The software utilizes a simple user-friendly graphics interface that makes the system easy to operate. The transmitter–receiver axis alignment is achieved by means of an “octopus,” which is a custom-made, high-performance, microcontroller-based remote terminal unit that essentially controls the x and y axes of a mirror to align the laser beam with the receiver. It communicates with the main computer via RS232 serial port and liaisons with photomultiplier tube (PMT) detectors, polarization rotators, alignment systems, and Fabry–Perot stepper motors (depending on whether lidar operation is required during daytime or nighttime or both) and executes their controls under instructions from the computer. The polarization rotator used in the present system was designed to meet our specific scientific goals. It flips the energy of each alternate laser pulse at a particular frequency between the parallel and perpendicular states of polarization by transmitting the laser beam through a Pockels cell and switching it by applying a high potential to the Pockels cell. To achieve this, a potential of about 5 kV was applied to the Pockels cell in the present system. A photograph depicting the complete transmitter–receiver and the interface for the data acquisition system of the DPMPL is presented in Fig. 2. The bore-sight mechanism of the system provides adjustment in two axes and maintains the alignment between the laser and receiver. (More details are presented in Table 1.)
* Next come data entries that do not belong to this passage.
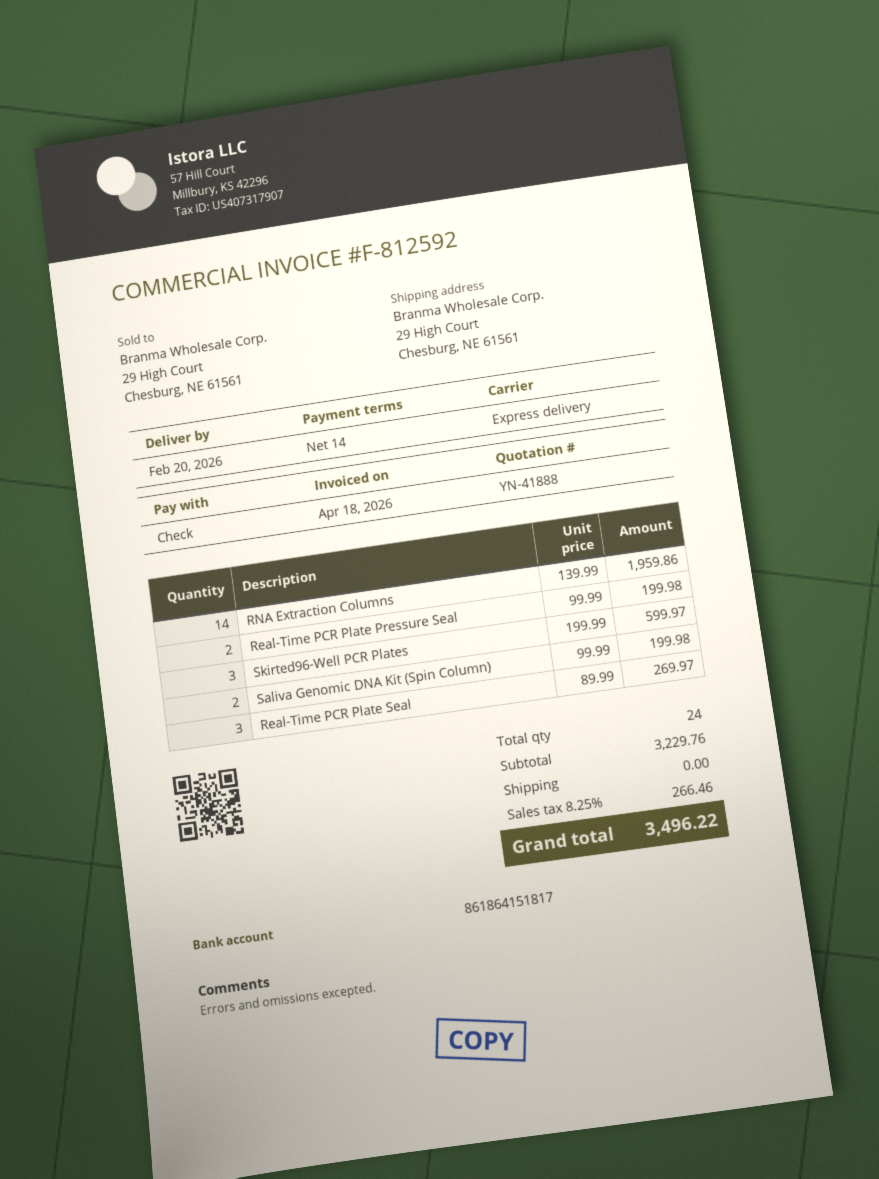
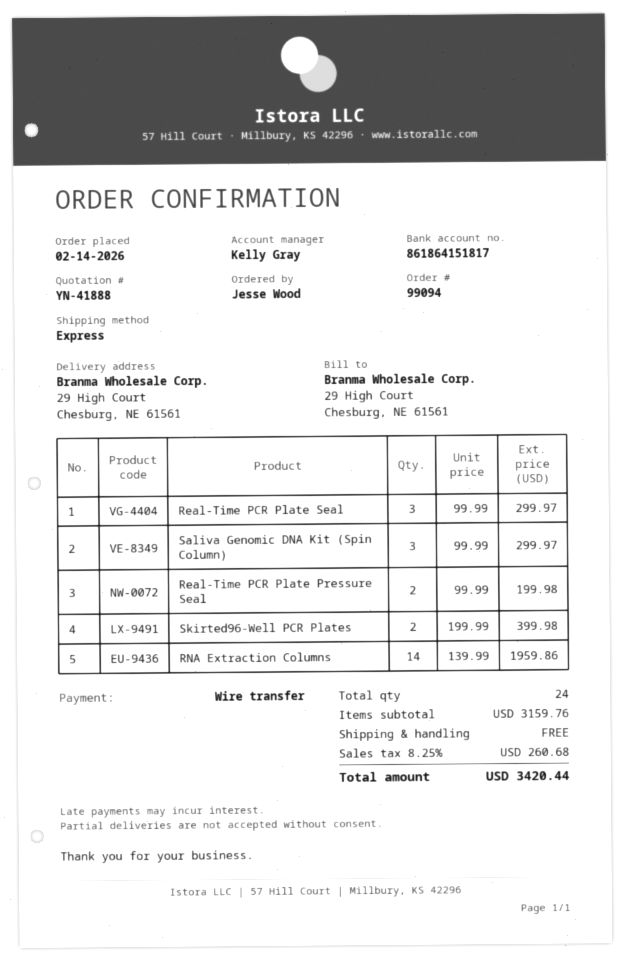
payment method: cheque -> bank transfer
Skirted96-Well PCR Plates: 3 x 199.99 = 599.97 -> 2 x 199.99 = 399.98
Saliva Genomic DNA Kit (Spin Column): 2 x 99.99 = 199.98 -> 3 x 99.99 = 299.97
Real-Time PCR Plate Seal: 3 x 89.99 = 269.97 -> 3 x 99.99 = 299.97
subtotal: 3229.76 -> 3159.76
tax: 8.25% = 266.46 -> 8.25% = 260.68
total: 3496.22 -> 3420.44

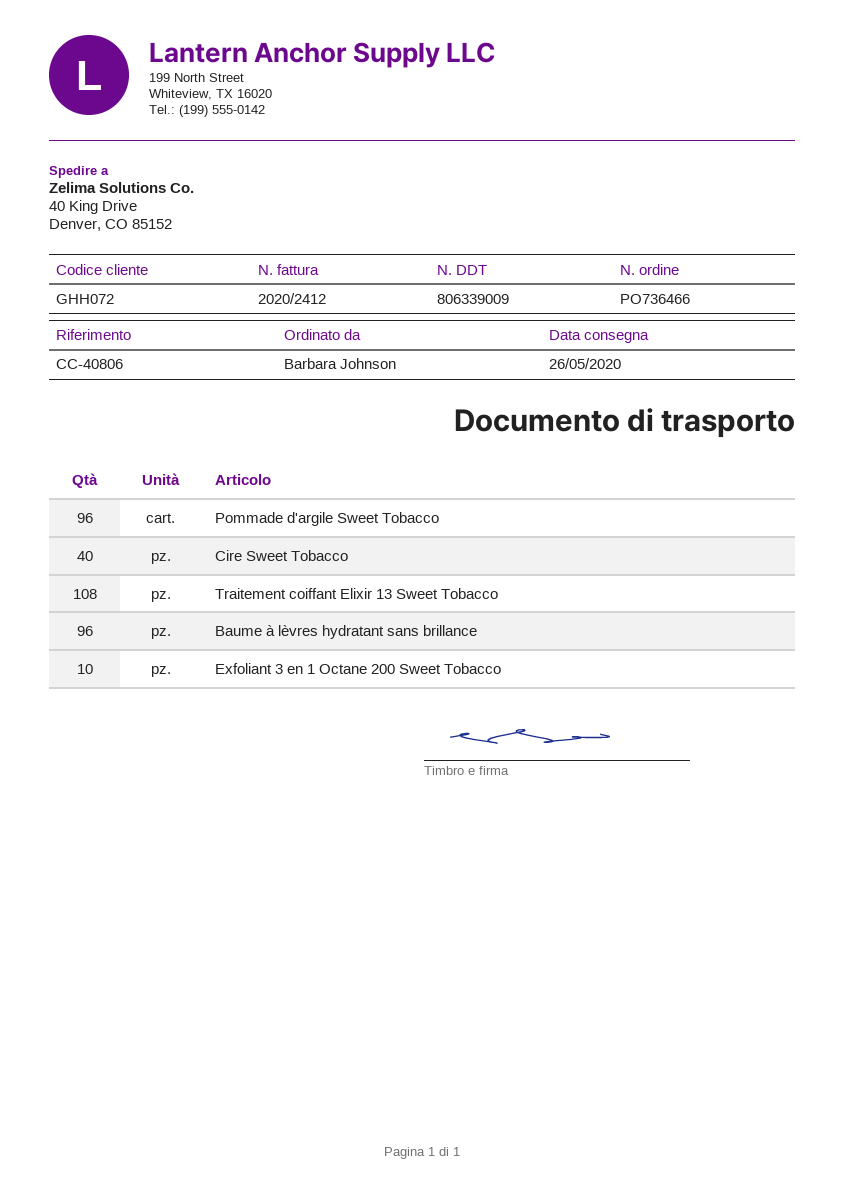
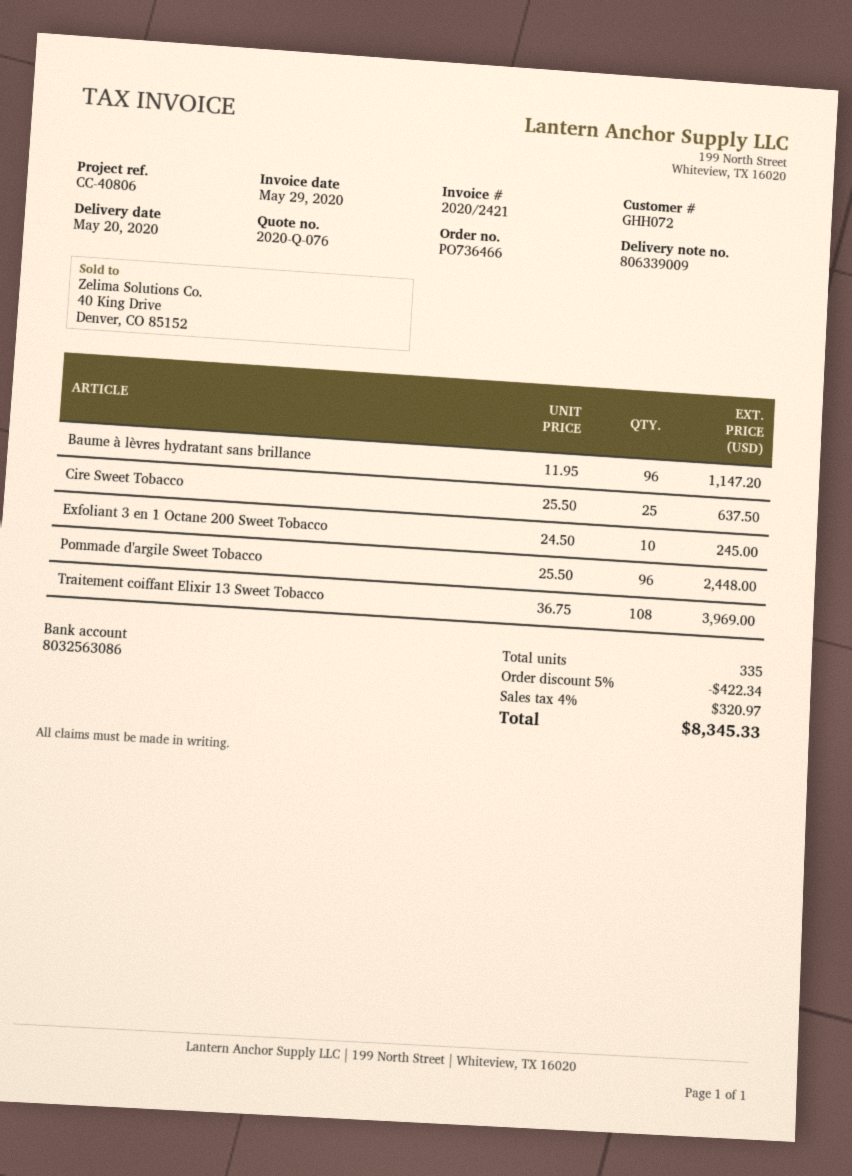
delivery date: 2020-05-26 -> 2020-05-20
invoice number: 2020/2412 -> 2020/2421
Cire Sweet Tobacco: 40 -> 25

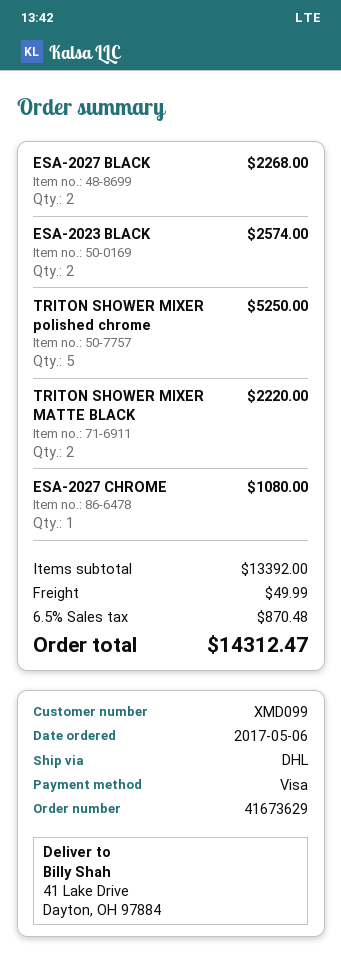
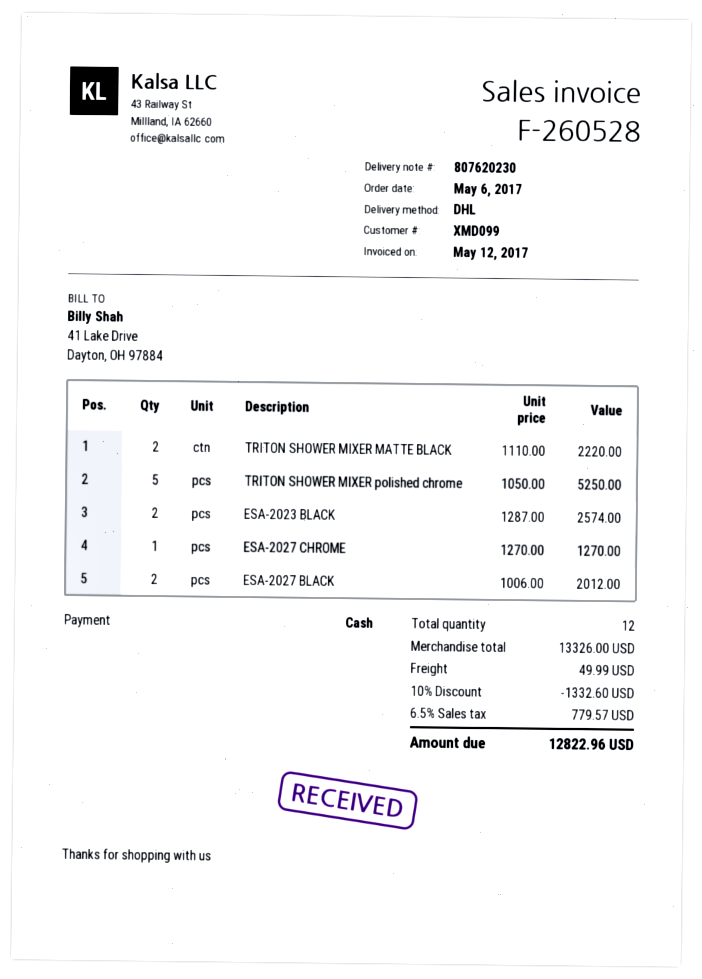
payment method: Visa -> cash
ESA-2027 BLACK: 2 for 2268.00 -> 2 for 2012.00
ESA-2027 CHROME: 1 for 1080.00 -> 1 for 1270.00
subtotal: 13392.00 -> 13326.00
discount: none -> 10% = 1332.60
tax: 6.5% = 870.48 -> 6.5% = 779.57
total: 14312.47 -> 12822.96

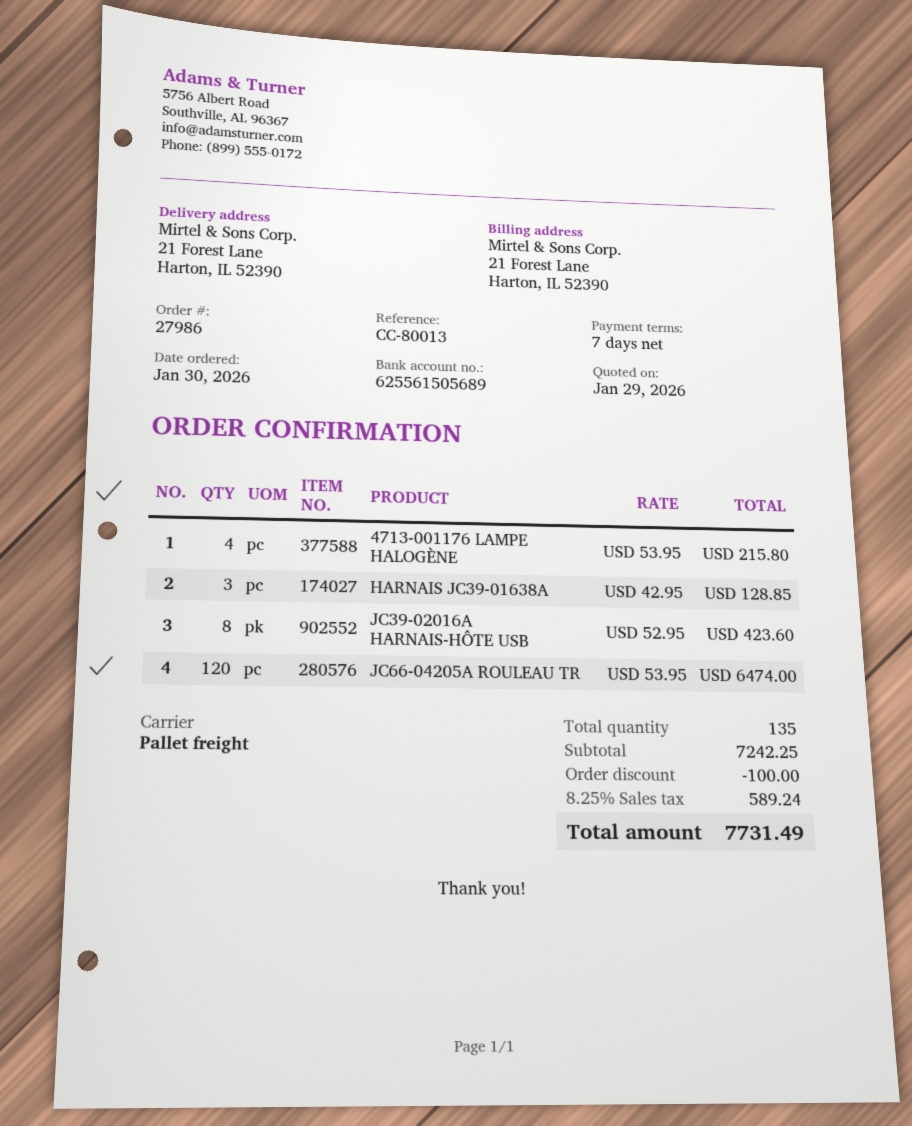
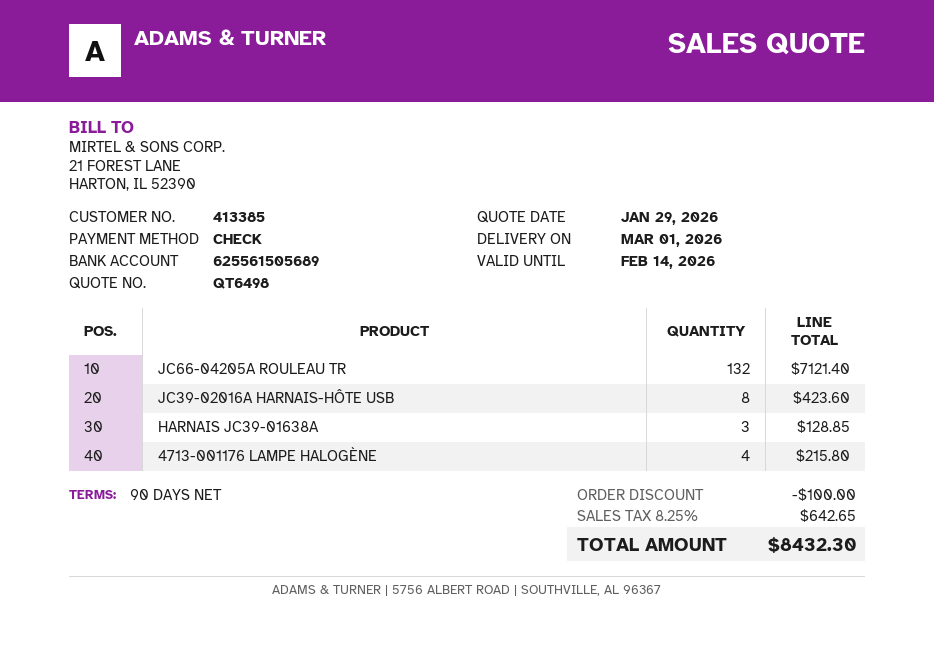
payment terms: 7 days -> 90 days
JC66-04205A ROULEAU TR: 120 for 6474.00 -> 132 for 7121.40
tax: 8.25% = 589.24 -> 8.25% = 642.65
total: 7731.49 -> 8432.30

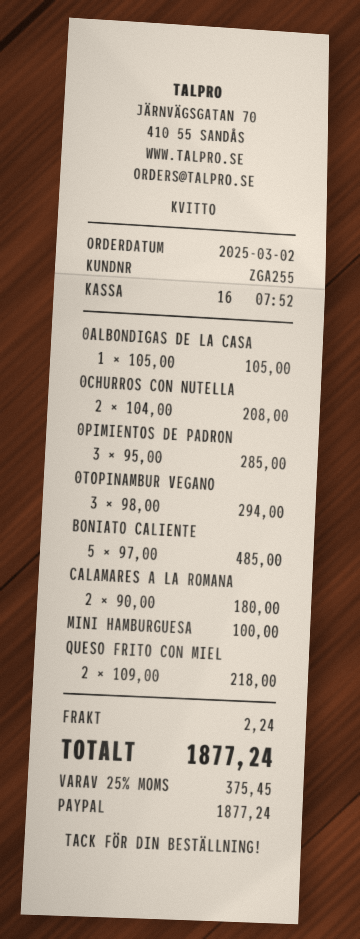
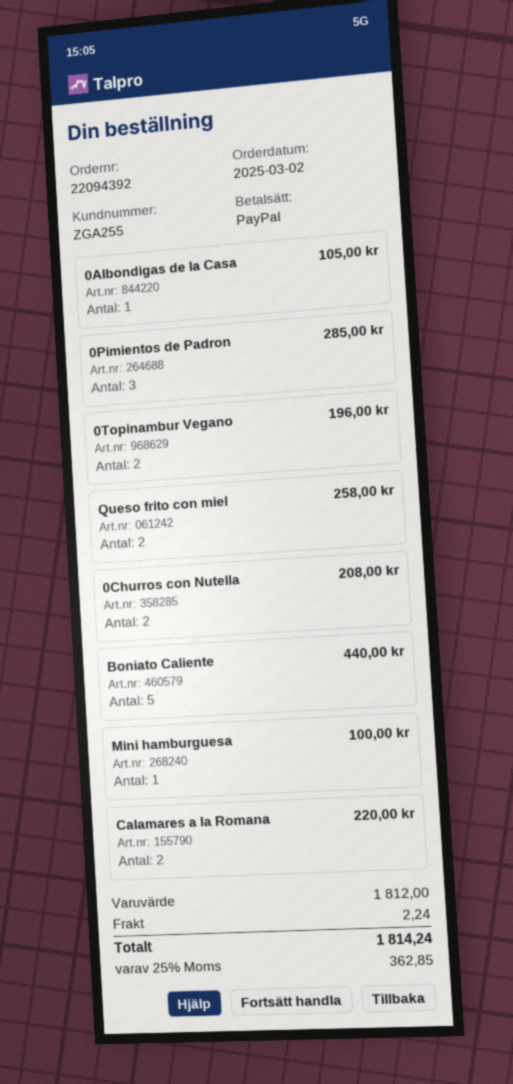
0TOPINAMBUR VEGANO: 3 for 294.00 -> 2 for 196.00
BONIATO CALIENTE: 5 for 485.00 -> 5 for 440.00
CALAMARES A LA ROMANA: 2 for 180.00 -> 2 for 220.00
QUESO FRITO CON MIEL: 2 for 218.00 -> 2 for 258.00
tax: 25% = 375.45 -> 25% = 362.85
total: 1877.24 -> 1814.24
Moreover, the complete system can be tilted by a few degrees from the vertical before acquiring the data to avoid specular reflection, which might occur from horizontally oriented ice crystals during high-altitude cloud studies (e.g., Sassen 1991a). The system has built-in provision for applying corrections to the observed data resulting from the background and dark count. In the real-time (unattended) mode of operation, the system continuously acquires raw backscattered intensity (photon count) profiles for every minute in accordance with the prescribed altitude range and resolution settings. It is possible to select any altitude range of interest from the total vertical profile for detailed analysis. The finest range resolution that can be achieved with the system is 0.3 m (30 cm). Once the range resolution is set (depending on experimental requirements), it is maintained throughout the set altitude range. Thus, the data flow is very high during the high-resolution data recording periods.

3. Synthesis of data

The signal detected by the lidar at each altitude is described in terms of the range-squared corrected signal (RSCS), which is usually defined as
i1520-0426-25-8-1288-e1
where P(λ, z) and P0(λ, z) denote the power of the backscattered light and the background signal from an altitude of z, respectively. These profiles were also treated for air molecules produced by Rayleigh scattering with values taken from the standard atmosphere (Sasi and Sen Gupta 1986; Sasi 1994). A criterion of backscatter ratio in both of the co- and cross-polarization channels has been established to distinguish clouds from the clear-air echoes. Also, the standard deviation (σRSCS) is calculated from the temporal fluctuation of RSCS at each altitude to distinguish the lidar returns from clear air and clouds. These datasets are further subjected to the extinction coefficient (Fernald 1984; Klett 1981) and linear depolarization ratio (Schotland et al. 1971; Sassen 1991b) analyses.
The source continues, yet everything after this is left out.